Produce a word-for-word restatement of the lines from the line with "tax: 3495.21 -> 3473.05" to the end of the listing below, inclusive.
[Extracted material]
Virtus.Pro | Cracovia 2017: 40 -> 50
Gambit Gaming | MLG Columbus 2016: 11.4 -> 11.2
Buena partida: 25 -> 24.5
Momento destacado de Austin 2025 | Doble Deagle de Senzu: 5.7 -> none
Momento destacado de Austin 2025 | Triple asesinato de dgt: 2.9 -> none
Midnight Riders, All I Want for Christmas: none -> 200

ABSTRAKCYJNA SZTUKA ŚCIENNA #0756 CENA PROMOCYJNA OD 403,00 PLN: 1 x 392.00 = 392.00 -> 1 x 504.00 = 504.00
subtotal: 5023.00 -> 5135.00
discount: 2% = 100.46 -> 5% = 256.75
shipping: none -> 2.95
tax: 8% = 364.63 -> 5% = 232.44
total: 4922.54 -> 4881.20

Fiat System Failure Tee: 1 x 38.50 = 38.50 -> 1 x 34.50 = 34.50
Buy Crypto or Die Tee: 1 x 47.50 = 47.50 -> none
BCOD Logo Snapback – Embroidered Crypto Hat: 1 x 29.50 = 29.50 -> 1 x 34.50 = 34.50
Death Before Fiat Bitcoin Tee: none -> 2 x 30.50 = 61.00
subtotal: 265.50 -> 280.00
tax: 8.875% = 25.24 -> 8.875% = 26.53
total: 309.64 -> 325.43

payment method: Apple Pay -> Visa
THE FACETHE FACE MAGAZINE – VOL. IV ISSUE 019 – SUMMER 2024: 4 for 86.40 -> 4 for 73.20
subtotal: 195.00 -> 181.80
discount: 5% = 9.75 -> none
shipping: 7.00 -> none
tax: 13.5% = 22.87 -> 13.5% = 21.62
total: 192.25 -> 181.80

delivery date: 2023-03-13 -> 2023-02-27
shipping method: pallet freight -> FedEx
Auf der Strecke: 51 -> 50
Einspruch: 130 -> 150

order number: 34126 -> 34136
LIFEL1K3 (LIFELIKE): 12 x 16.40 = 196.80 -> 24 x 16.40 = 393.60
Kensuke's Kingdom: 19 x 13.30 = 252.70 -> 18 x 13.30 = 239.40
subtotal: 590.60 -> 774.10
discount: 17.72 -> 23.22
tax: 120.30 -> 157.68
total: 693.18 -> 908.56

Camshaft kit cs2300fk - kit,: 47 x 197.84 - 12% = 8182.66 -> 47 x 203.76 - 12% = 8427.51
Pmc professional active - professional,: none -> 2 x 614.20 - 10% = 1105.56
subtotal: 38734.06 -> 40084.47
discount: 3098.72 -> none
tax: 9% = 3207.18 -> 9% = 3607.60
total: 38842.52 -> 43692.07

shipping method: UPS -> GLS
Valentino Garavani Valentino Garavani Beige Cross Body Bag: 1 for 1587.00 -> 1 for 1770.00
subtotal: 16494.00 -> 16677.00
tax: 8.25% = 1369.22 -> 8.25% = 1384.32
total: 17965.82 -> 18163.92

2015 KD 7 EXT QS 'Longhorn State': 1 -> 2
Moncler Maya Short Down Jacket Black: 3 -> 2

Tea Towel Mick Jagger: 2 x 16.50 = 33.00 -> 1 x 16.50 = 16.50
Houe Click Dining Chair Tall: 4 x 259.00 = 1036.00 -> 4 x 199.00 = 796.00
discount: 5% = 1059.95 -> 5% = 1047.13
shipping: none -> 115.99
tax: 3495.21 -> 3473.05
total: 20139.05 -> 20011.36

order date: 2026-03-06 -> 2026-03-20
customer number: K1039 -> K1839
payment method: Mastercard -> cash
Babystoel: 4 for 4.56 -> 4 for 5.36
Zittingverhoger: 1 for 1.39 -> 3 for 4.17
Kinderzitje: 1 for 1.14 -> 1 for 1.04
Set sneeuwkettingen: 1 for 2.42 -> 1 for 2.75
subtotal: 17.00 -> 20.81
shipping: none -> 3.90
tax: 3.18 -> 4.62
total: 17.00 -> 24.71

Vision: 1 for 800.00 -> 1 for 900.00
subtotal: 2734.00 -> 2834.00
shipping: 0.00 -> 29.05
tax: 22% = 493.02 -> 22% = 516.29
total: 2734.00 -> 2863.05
[/Extracted material]
— Exercise result —
tax: 3495.21 -> 3473.05
total: 20139.05 -> 20011.36

order date: 2026-03-06 -> 2026-03-20
customer number: K1039 -> K1839
payment method: Mastercard -> cash
Babystoel: 4 for 4.56 -> 4 for 5.36
Zittingverhoger: 1 for 1.39 -> 3 for 4.17
Kinderzitje: 1 for 1.14 -> 1 for 1.04
Set sneeuwkettingen: 1 for 2.42 -> 1 for 2.75
subtotal: 17.00 -> 20.81
shipping: none -> 3.90
tax: 3.18 -> 4.62
total: 17.00 -> 24.71

Vision: 1 for 800.00 -> 1 for 900.00
subtotal: 2734.00 -> 2834.00
shipping: 0.00 -> 29.05
tax: 22% = 493.02 -> 22% = 516.29
total: 2734.00 -> 2863.05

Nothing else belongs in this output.